There were 162 households, out of which 31.5% had children under the age of 18 living with them, 51.2% were married couples living together, 8.6% had a female householder with no husband present, and 34.0% were non-families. 29.6% of all households were made up of individuals, and 15.4% had someone living alone who was 65 years of age or older. The average household size was 2.60 and the average family size was 3.23.

In the village, the population was spread out, with 29.9% under the age of 18, 6.7% from 18 to 24, 23.0% from 25 to 44, 22.3% from 45 to 64, and 18.1% who were 65 years of age or older. The median age was 36 years. For every 100 females, there were 82.3 males. For every 100 females age 18 and over, there were 89.1 males.

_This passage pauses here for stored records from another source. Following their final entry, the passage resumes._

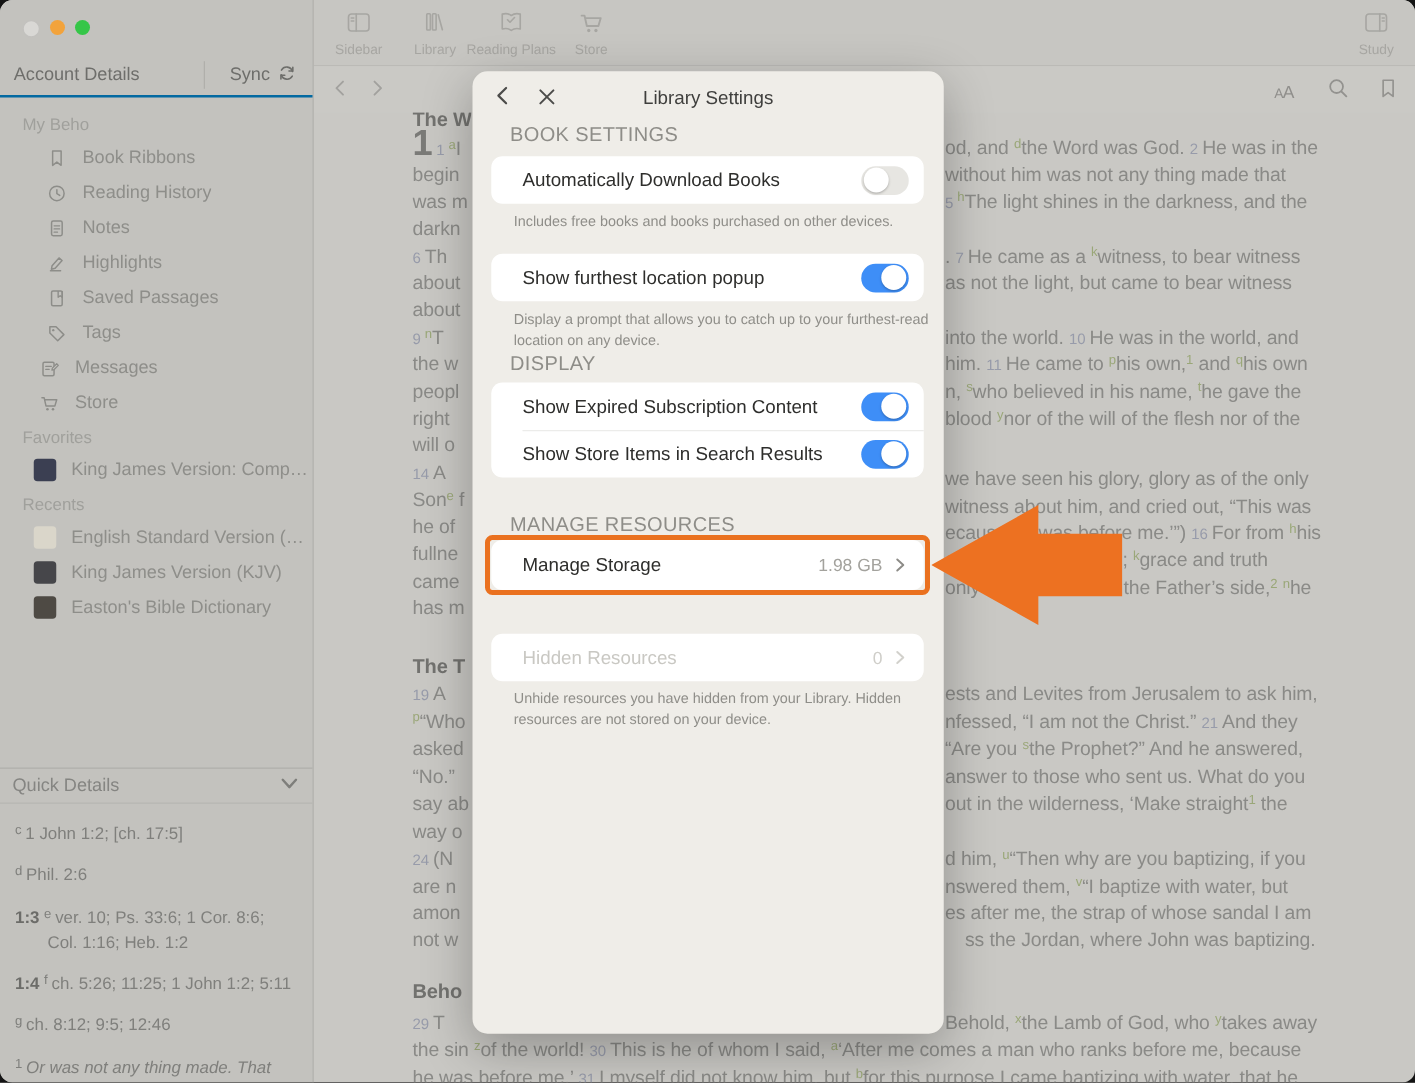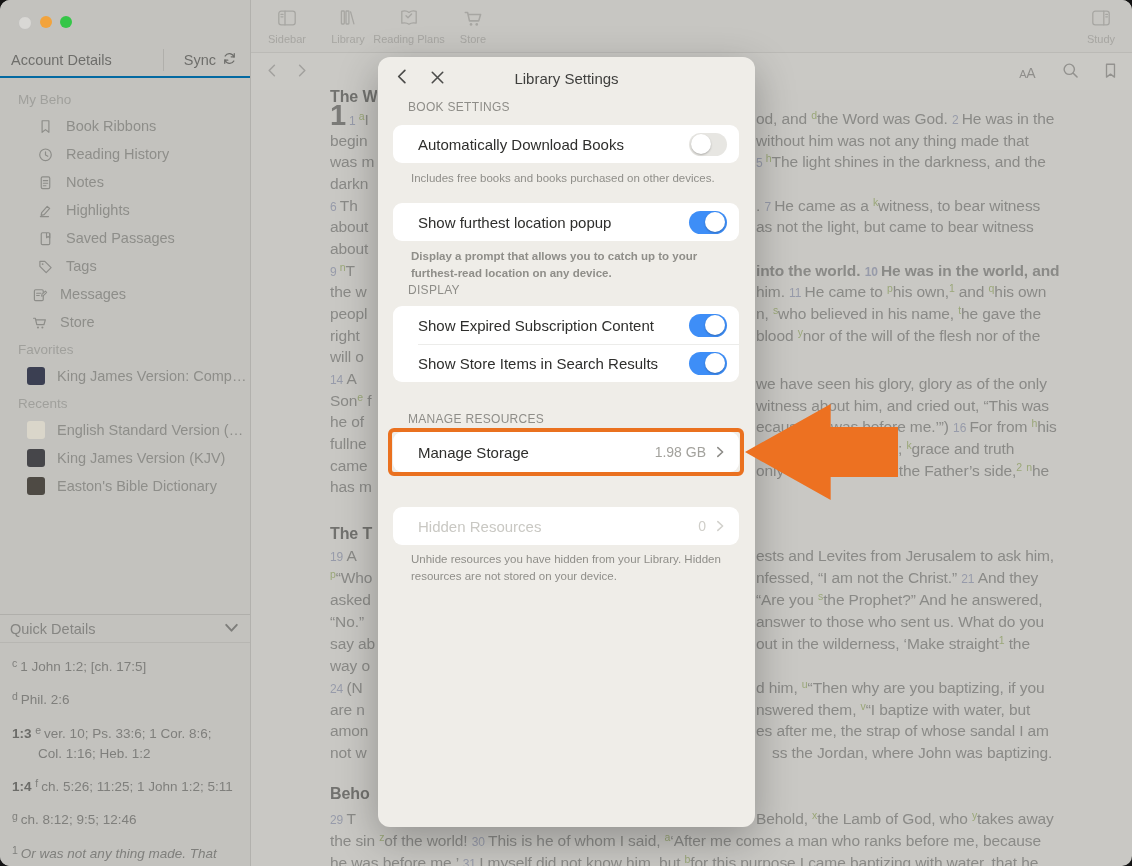--- a/index.html
+++ b/index.html
@@ -61,7 +61,7 @@
   .m-back{left:15px;}
   .m-close{left:50px;top:11px;}
   .m-title{position:absolute;top:13px;left:0;width:100%;text-align:center;font-size:15px;color:#3f3f3d;}
-  .m-sec{position:absolute;left:30px;font-size:12px;color:#8e8d88;letter-spacing:.3px;}
+  .m-sec{position:absolute;left:30px;font-size:16px;color:#8e8d88;letter-spacing:.3px;}
   .card{position:absolute;left:15px;width:346px;background:#fff;border-radius:9px;}
   .crow{position:relative;height:38px;display:flex;align-items:center;padding:0 12px 0 25px;}
   .row-label{font-size:15px;color:#2e2e2c;}

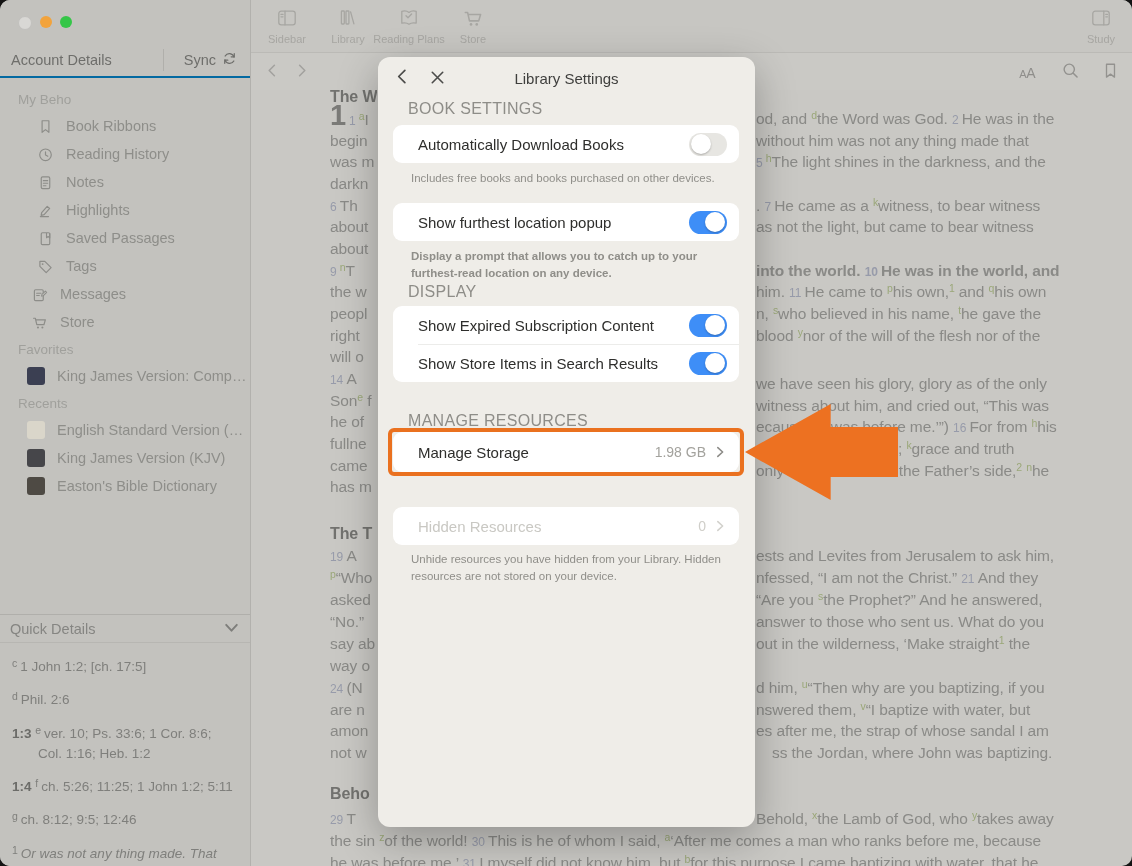--- a/index.html
+++ b/index.html
@@ -376,7 +376,7 @@
           </span>
       </div>
     </div>
-    <div class="cap" style="top:191px;width:336px;font-weight:bold;">Display a prompt that allows you to catch up to your furthest-read location on any device.</div>
+    <div class="cap" style="top:191px;width:336px;">Display a prompt that allows you to catch up to your furthest-read location on any device.</div>
 
     <div class="m-sec" style="top:226px;">DISPLAY</div>
     <div class="card" style="top:249px;">

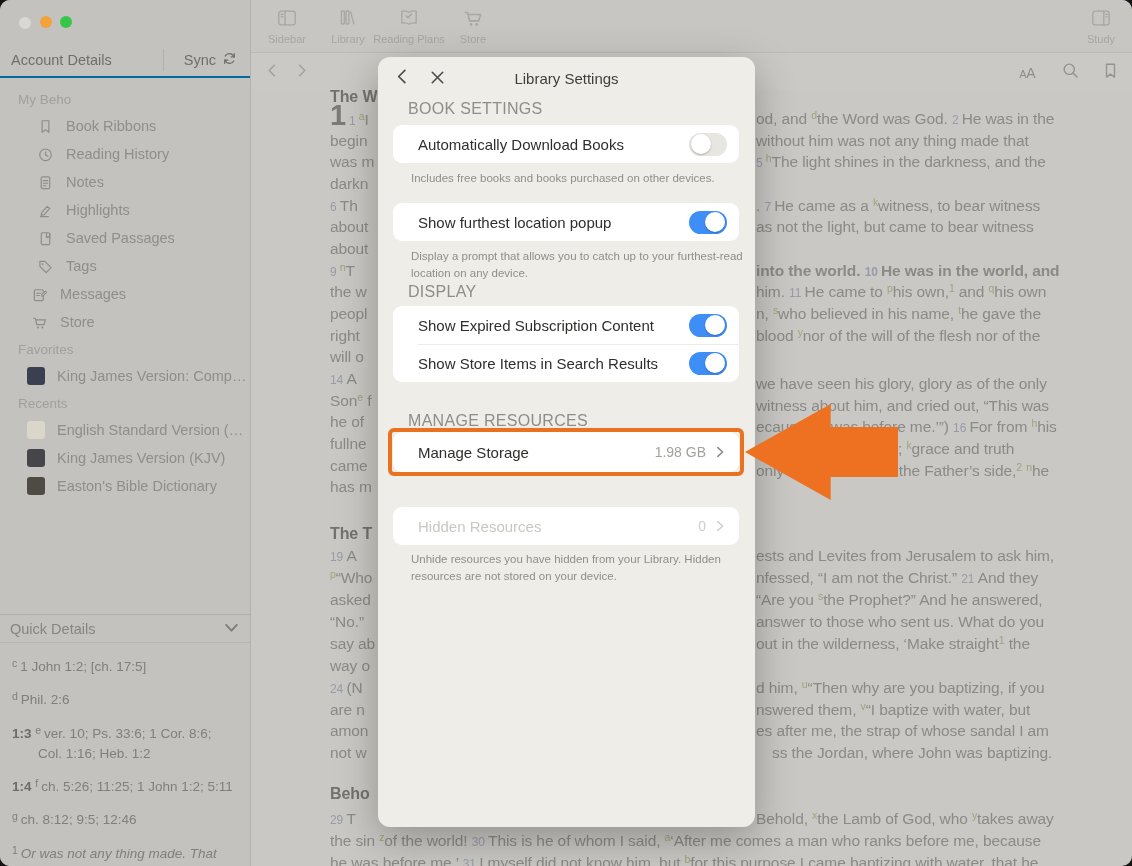--- a/index.html
+++ b/index.html
@@ -127,7 +127,7 @@
       <div class="frag" style="left: 756px; top: 152px;"><span class="vs">5 </span><span class="xr">h</span><span>The light shines in the darkness, and the</span></div>
       <div class="frag" style="left: 756px; top: 196px;"><span>. </span><span class="vs">7 </span><span>He came as a </span><span class="xr">k</span><span>witness, to bear witness</span></div>
       <div class="frag" style="left: 756px; top: 217px;"><span>as not the light, but came to bear witness</span></div>
-      <div class="frag" style="left: 756px; top: 261px; font-weight: bold;"><span>into the world. </span><span class="vs">10 </span><span>He was in the world, and</span></div>
+      <div class="frag" style="left: 756px; top: 261px;"><span>into the world. </span><span class="vs">10 </span><span>He was in the world, and</span></div>
       <div class="frag" style="left: 756px; top: 282px;"><span>him. </span><span class="vs">11 </span><span>He came to </span><span class="xr">p</span><span>his own,</span><span class="xr">1</span><span> and </span><span class="xr">q</span><span>his own</span></div>
       <div class="frag" style="left: 756px; top: 304px;"><span>n, </span><span class="xr">s</span><span>who believed in his name, </span><span class="xr">t</span><span>he gave the</span></div>
       <div class="frag" style="left: 756px; top: 374px;"><span>we have seen his glory, glory as of the only</span></div>

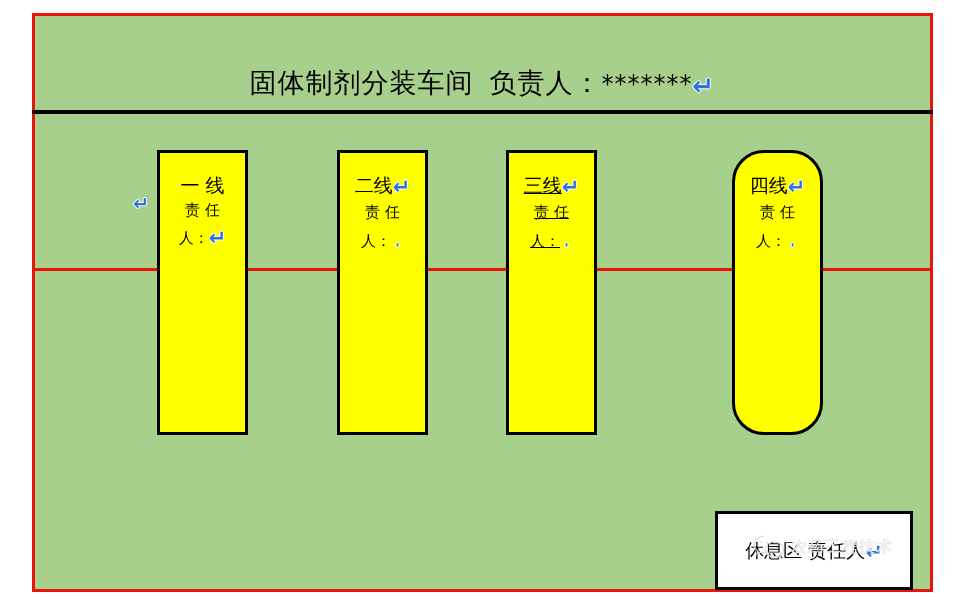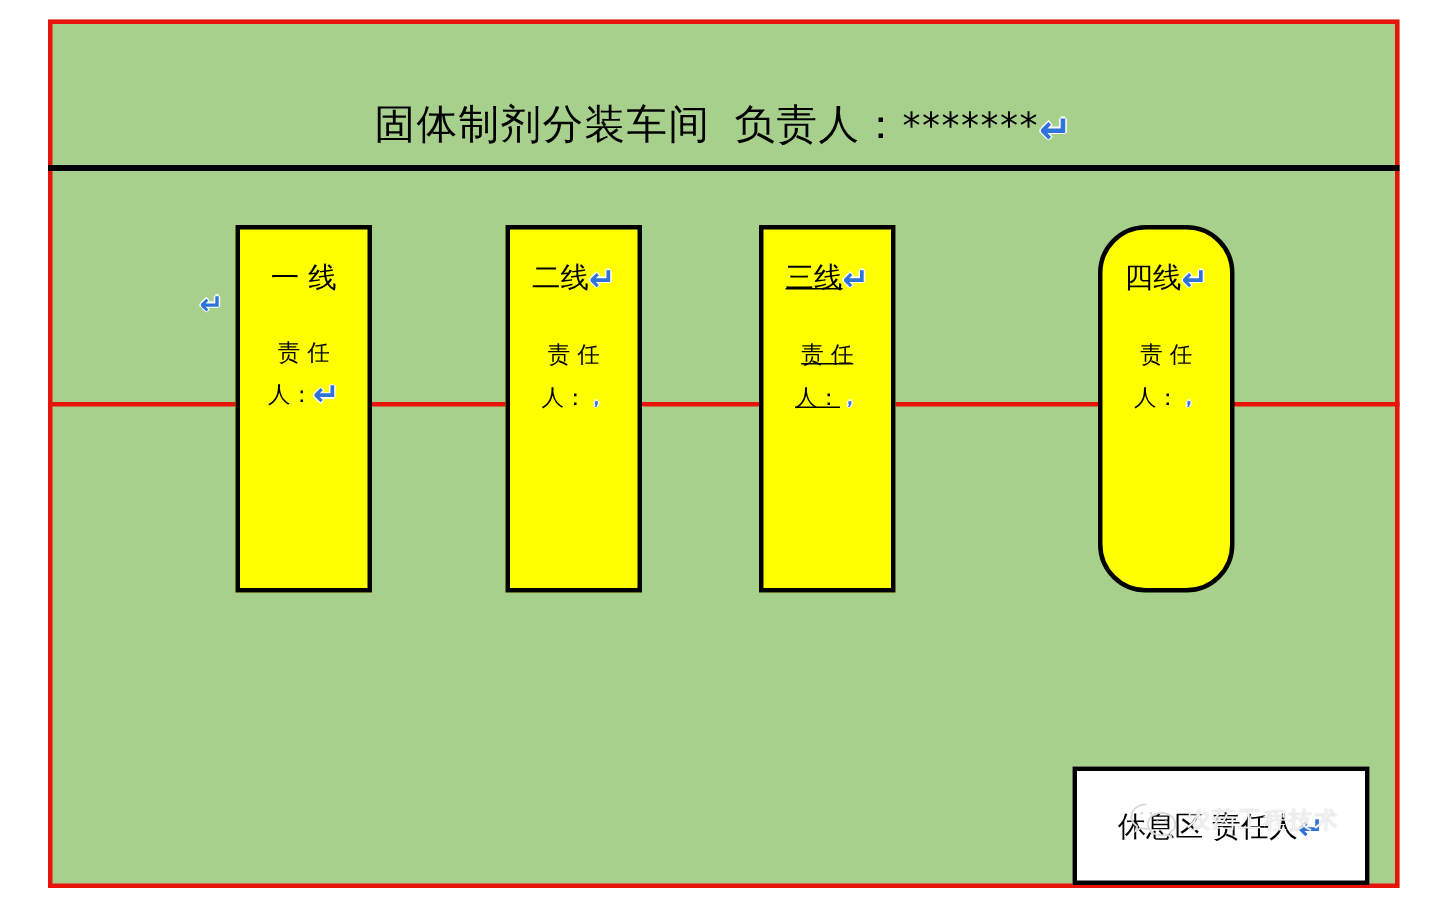--- a/index.html
+++ b/index.html
@@ -102,7 +102,7 @@
     border: 3px solid #000000;
     top: 150px;
     width: 91px;
-    height: 245px;
+    height: 285px;
     padding-top: 22px;
     text-align: center;
   }

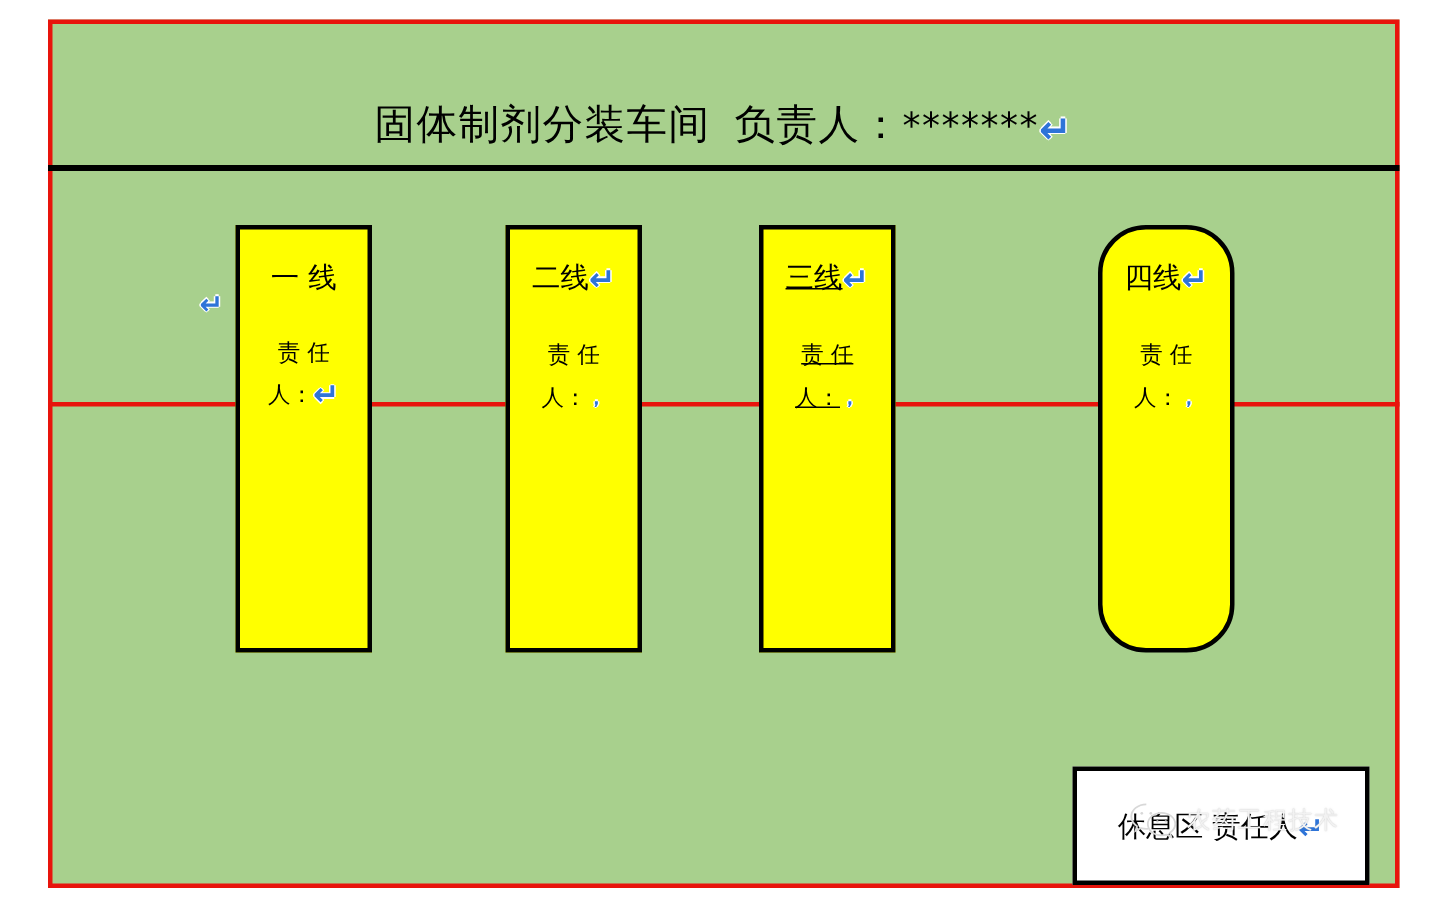--- a/index.html
+++ b/index.html
@@ -113,7 +113,6 @@
     line-height: 1.1;
   }
   .line-box .lb-role {
-    margin-top: 25px;
     font-size: 15px;
     color: #000000;
     line-height: 1.9;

As of 2000 the median income for a household in the village was $23,571, and the median income for a family was $27,969. Males had a median income of $26,250 versus $14,107 for females. The per capita income for the village was $13,080. About 20.6% of families and 27.3% of the population were below the poverty line, including 44.5% of those under age 18 and 3.2% of those age 65 or over.

==Highways==
- - east-west route through Lyman, running concurrent with N Street through the village.
- Holloway Road (formerly Nebraska Link 79C) - route leading north out of Lyman to Henry.